Protests against the Saudi Arabian and Emirati occupation of Al Mahrah in the east have begun. The region, far from the Houthi-controlled areas, has seen intensifying protests which have been met by live fire from the Saudi military. Protests have prevented the establishment of Saudi military bases and continue to grow.

Regional conflicts

The war in Yemen is an expression of regional fault lines and conflicts which any peace agreement will not be able to resolve. Yemen is strategically crucial to control of the region, due to its location, ports, and population density. The UAE is attempting to secure different objectives from Saudi Arabia, including developing a breakaway region of south Yemen it can control. One of its local partners, the Southern Transitional Council, called for a popular uprising to re-establish the state of South Yemen following protests against the Saudi-backed Hadi government’s handling of the economic and humanitarian crisis (Middle East Eye, 3 October).

Saudi Arabia’s economic crisis, driven by the global crisis of capitalism, is impelling it to expand its access to regional resources and strategic control. Yemen has major oil and gas reserves, as well as important arable land and fisheries. The longstanding Saudi-Iran rivalry is also reflected in the war. Saudi Arabia is keen to secure an oil pipeline through Yemen to the Indian Ocean, which would bypass the Straits of Hormuz and prevent Iranian threats to shipping. However, a war that has cost it around $200m a day for three years has failed to achieve these objectives. Despite the brutal fiasco in Yemen, Saudi Arabia will continue to be good a customer for the world’s major arms manufacturers for some time to come.

Iran

Having announced that it was unilaterally pulling out of the nuclear deal with Iran in May 2018, the US imposed sanctions on Iran to coincide with the 5 November anniversary of Iranian students taking 52 US diplomats hostage in the US embassy in Tehran in 1979. President Trump declared that ‘We will not allow American cities to be threatened with destruction.’ His Treasury Secretary, Steven Mnuchin, wrote, ‘Our goal is to reduce Iranian oil exports to zero as fast as possible.’ However, the US granted six-month waivers to China, India, Japan, South Korea, Taiwan, Italy, Greece and Turkey to buy some Iranian oil. These eight countries account for about 75% of Iran’s oil exports.

The US wants to overthrow the Iranian state or at least seriously weaken it and to remove Iranian influence from Syria, Iraq, Lebanon and elsewhere. It says it wants a better nuclear deal.

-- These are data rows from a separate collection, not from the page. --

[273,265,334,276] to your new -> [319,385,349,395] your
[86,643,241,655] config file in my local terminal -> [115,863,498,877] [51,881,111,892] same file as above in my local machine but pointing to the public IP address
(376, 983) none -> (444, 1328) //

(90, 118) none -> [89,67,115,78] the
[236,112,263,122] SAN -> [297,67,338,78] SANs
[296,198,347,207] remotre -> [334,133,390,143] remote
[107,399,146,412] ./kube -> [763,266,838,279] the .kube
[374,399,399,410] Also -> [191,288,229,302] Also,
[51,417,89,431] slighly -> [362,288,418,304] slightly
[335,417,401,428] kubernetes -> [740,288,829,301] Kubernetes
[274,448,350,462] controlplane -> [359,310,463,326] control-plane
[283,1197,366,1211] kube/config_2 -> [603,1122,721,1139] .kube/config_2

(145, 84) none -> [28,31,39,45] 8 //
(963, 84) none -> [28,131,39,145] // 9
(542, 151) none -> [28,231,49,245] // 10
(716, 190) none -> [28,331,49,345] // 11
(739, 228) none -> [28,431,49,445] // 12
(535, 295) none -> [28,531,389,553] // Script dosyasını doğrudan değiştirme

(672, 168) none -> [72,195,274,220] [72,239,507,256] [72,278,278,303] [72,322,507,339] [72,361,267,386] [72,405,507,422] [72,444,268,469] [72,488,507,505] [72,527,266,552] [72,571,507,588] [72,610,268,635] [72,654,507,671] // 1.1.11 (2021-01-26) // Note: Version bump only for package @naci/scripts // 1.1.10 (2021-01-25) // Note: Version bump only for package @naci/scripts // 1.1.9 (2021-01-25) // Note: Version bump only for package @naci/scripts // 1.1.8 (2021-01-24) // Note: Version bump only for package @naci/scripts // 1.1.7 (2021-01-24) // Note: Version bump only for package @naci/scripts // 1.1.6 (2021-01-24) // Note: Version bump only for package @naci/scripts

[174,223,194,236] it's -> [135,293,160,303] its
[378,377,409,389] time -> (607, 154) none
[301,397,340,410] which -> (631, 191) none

France said that it would defy the US and go ahead with plans for a special financing channel to keep trade with Iran flowing and that it would seek to boost the role of the euro in international trade to defy US efforts to play the world’s ‘trade policeman’. The European Commis­sion said that it would move to denominate energy supply contracts in euros. Iran relies on oil exports for 80% of its revenues from abroad. China buys a third of Iran’s exports, mainly oil.

The European Union, Russia and China have no interest in seeing the US impose its sanctions unilaterally and successfully on Iran. If the US forces Iran to yield to US demands, it will increase US influence in the Middle East and globally at their expense. If the other countries defy the US, and Iran does not yield to US pressure, US influence will further diminish.

Toby Harbertson

* Martha Mundy, ‘The strategies of the Coalition in the Yemen war: Aerial bombardment and food war’, World Peace Foundation, 9 October 2018.